[[ RECORDS FOR PROCESSING open ]]

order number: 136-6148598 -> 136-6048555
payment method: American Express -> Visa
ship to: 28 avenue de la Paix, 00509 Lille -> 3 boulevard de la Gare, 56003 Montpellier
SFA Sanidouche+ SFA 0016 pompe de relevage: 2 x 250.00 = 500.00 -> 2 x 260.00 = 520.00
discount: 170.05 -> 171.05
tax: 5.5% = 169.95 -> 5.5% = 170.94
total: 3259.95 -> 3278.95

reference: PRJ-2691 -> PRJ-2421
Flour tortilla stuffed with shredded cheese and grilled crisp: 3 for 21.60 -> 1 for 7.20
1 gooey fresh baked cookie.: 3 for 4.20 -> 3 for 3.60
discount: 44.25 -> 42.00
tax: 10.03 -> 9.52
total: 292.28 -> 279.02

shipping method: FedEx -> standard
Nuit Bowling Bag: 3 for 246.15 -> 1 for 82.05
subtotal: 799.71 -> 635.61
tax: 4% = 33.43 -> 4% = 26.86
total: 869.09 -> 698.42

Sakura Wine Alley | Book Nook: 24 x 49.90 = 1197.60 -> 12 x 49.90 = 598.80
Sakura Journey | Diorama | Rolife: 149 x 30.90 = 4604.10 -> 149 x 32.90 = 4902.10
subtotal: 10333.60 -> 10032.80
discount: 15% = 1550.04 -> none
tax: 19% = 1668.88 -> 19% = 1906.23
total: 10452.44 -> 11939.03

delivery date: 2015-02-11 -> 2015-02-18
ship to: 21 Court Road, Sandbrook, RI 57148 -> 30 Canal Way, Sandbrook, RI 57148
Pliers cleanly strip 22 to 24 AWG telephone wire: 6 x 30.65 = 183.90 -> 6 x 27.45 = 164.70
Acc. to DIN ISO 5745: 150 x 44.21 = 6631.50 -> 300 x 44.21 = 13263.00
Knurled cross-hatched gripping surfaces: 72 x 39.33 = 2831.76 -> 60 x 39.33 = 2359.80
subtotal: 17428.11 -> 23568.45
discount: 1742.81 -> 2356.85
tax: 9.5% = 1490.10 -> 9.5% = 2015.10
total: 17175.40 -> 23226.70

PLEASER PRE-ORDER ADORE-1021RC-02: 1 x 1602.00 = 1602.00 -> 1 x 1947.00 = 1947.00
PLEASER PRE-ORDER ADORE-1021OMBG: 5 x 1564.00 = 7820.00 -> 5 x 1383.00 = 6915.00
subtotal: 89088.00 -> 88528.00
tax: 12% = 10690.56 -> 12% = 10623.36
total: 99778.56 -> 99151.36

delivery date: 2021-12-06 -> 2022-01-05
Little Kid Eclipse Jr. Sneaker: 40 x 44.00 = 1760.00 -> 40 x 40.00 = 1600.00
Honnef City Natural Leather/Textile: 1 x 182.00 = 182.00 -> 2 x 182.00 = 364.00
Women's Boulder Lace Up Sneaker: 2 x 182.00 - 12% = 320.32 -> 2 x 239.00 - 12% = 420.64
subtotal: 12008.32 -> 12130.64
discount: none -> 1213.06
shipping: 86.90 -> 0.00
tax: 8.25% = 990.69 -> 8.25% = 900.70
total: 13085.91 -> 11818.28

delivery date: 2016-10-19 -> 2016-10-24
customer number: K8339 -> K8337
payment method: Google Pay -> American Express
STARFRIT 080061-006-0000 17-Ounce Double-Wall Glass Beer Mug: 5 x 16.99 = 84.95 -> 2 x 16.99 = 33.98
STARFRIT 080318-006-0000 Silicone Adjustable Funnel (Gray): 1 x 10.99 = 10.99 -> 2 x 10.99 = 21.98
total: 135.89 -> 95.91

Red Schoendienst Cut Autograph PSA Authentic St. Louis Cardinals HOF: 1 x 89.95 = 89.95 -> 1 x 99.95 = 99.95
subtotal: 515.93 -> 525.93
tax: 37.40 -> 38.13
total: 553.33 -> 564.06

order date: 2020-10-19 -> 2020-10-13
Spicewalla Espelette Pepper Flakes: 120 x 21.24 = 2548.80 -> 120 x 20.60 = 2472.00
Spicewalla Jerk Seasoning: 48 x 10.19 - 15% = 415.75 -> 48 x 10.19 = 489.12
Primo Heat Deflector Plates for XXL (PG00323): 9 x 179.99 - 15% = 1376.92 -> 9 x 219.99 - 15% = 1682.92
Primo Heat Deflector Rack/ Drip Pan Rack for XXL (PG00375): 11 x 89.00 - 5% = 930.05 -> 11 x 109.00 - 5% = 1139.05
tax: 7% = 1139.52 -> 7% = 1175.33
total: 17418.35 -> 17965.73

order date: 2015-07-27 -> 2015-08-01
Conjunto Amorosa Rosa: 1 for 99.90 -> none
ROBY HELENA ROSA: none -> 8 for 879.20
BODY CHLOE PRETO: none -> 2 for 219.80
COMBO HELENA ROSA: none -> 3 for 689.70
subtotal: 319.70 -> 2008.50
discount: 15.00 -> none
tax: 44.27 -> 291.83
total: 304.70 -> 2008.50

[[ RECORDS FOR PROCESSING closed ]]

Lines after the one containing "reference: PRJ-2691 -> PRJ-2421" are not wanted; repeat exactly each line above from the first up to and including it.

OUTPUT FOR THIS TASK:
order number: 136-6148598 -> 136-6048555
payment method: American Express -> Visa
ship to: 28 avenue de la Paix, 00509 Lille -> 3 boulevard de la Gare, 56003 Montpellier
SFA Sanidouche+ SFA 0016 pompe de relevage: 2 x 250.00 = 500.00 -> 2 x 260.00 = 520.00
discount: 170.05 -> 171.05
tax: 5.5% = 169.95 -> 5.5% = 170.94
total: 3259.95 -> 3278.95

reference: PRJ-2691 -> PRJ-2421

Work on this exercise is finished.